Segundo a imprensa noticiou há algum tempo, o governo espanhol cortou brutalmente as relações com Formosa. A este propósito, o deputado Blás Piñar, diretor da importante revista "Fuerza Nueva", endereçou ao Sr. Yu Chi Hsueh, ex-embaixador da China em Madri, uma bela e nobre carta, na qual se refletem o fogo e o cavalheirismo da alma espanhola. Dela cito este tópico:

"O primado dos valores materiais e do lucro sobre a honra e a amizade, o espírito entreguista que se contagia por toda a parte, a capitulação sem derrota que caracteriza o tempo de hoje, a inconcebível falta de memória histórica e a ausência do escrúpulo moral nas relações internacionais, não constituem um óbice para que muitos espanhóis, entre os quais me incluo, alcem sua voz e façam ouvir seu protesto e sua desaprovação para com atitudes tais, e, naturalmente, com a que o Governo da Espanha acaba de adotar".

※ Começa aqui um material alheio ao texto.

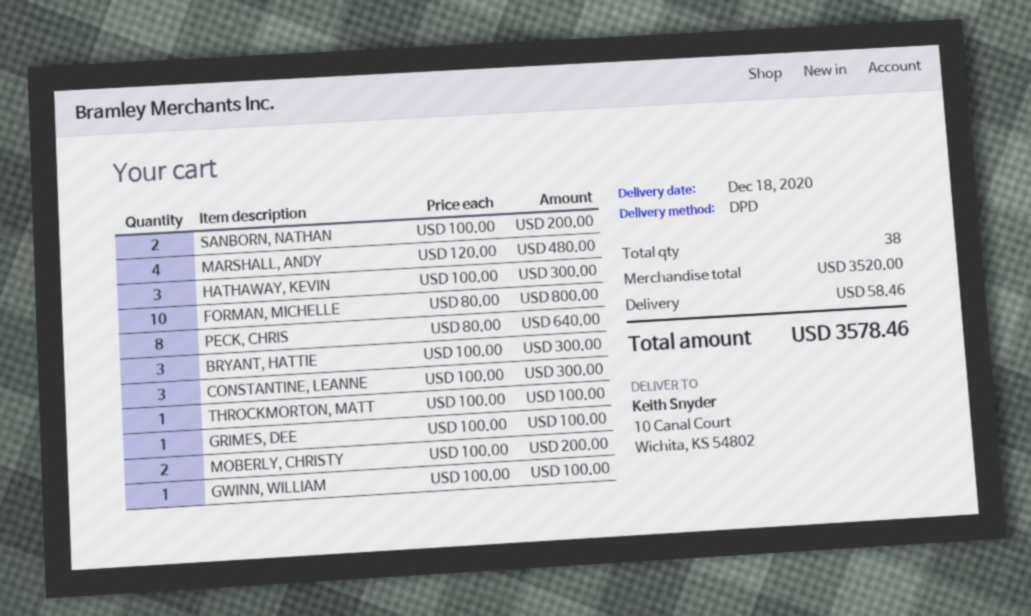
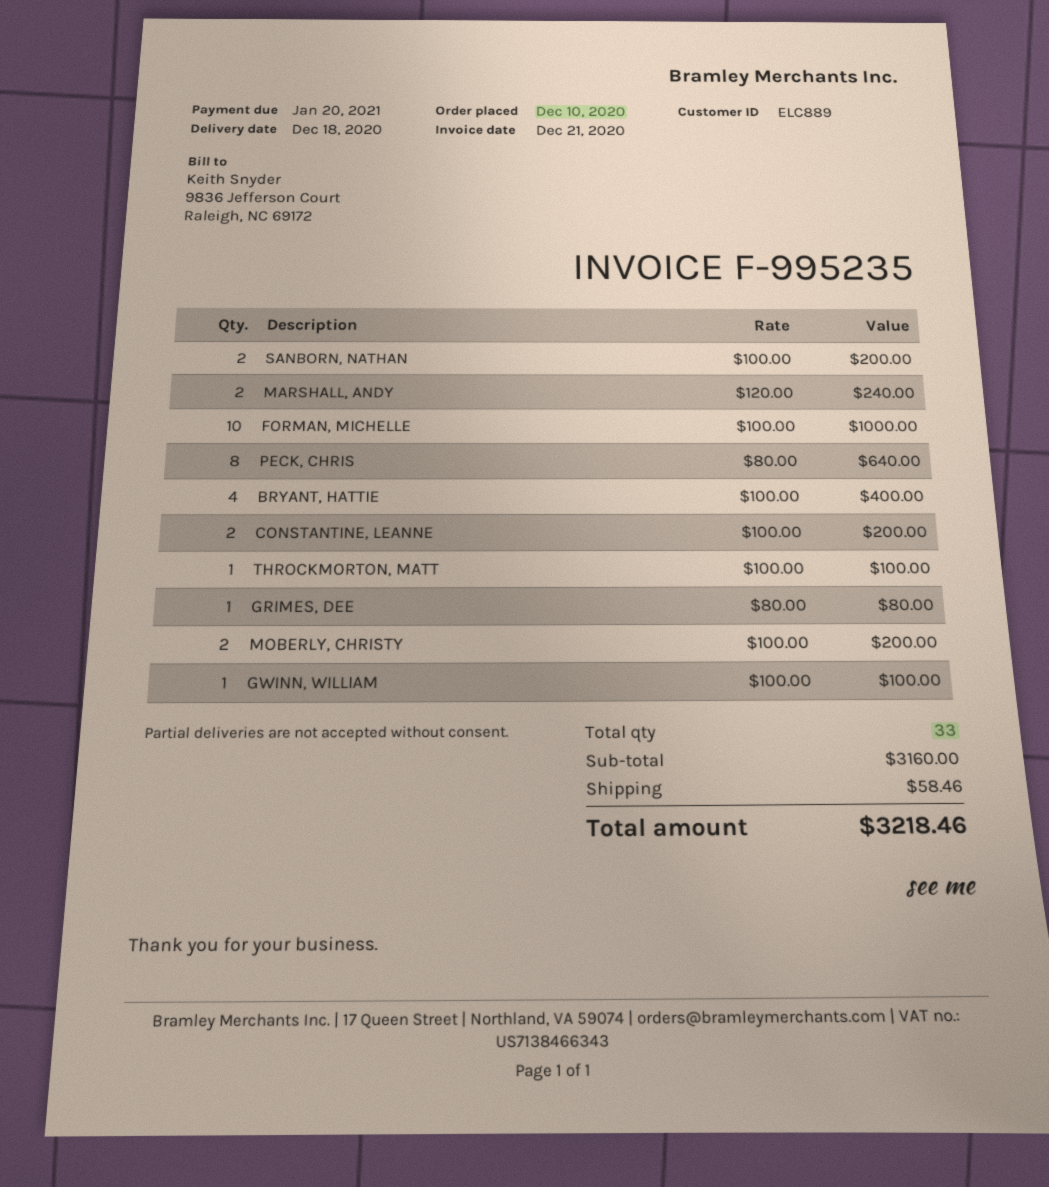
MARSHALL, ANDY: 4 x 120.00 = 480.00 -> 2 x 120.00 = 240.00
HATHAWAY, KEVIN: 3 x 100.00 = 300.00 -> none
FORMAN, MICHELLE: 10 x 80.00 = 800.00 -> 10 x 100.00 = 1000.00
BRYANT, HATTIE: 3 x 100.00 = 300.00 -> 4 x 100.00 = 400.00
CONSTANTINE, LEANNE: 3 x 100.00 = 300.00 -> 2 x 100.00 = 200.00
GRIMES, DEE: 1 x 100.00 = 100.00 -> 1 x 80.00 = 80.00
total quantity: 38 -> 33
subtotal: 3520.00 -> 3160.00
total: 3578.46 -> 3218.46

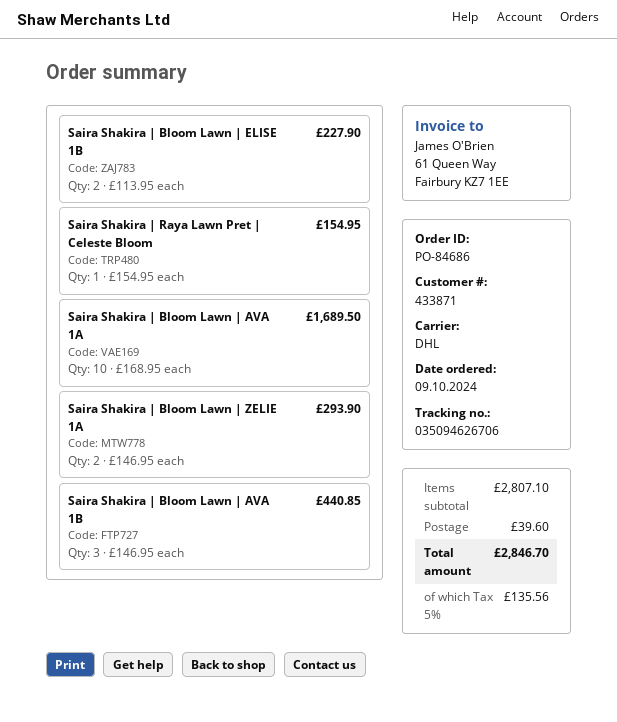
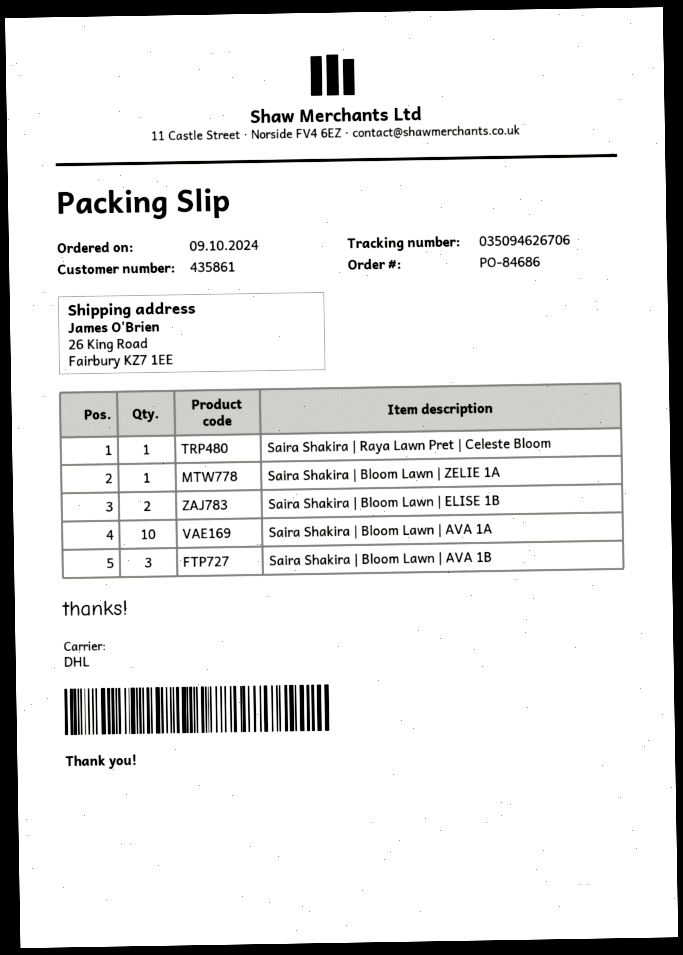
customer number: 433871 -> 435861
Saira Shakira | Bloom Lawn | ZELIE 1A: 2 -> 1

Por ter publicado essa missiva, o número da revista "Fuerza Nueva" foi apreendido pela polícia espanhola.

Contra esse ato arbitrário, ninguém protestou. Se a apreensão tivesse tido por objeto um órgão esquerdista qualquer, os protestos dos progressistas teriam chovido de todos os lados, tachando de tirânico o governo de Franco. Mas como o ato arbitrário foi praticado contra uma revista anticomunista, os progressistas o acham inteiramente normal.

Mais uma vez nos encontramos ante essa indiferença, essa desinibição – parece melhor dizer até essa euforia – que caracteriza o progressista, quando ele assume suas atitudes mais desconcertantemente contraditórias.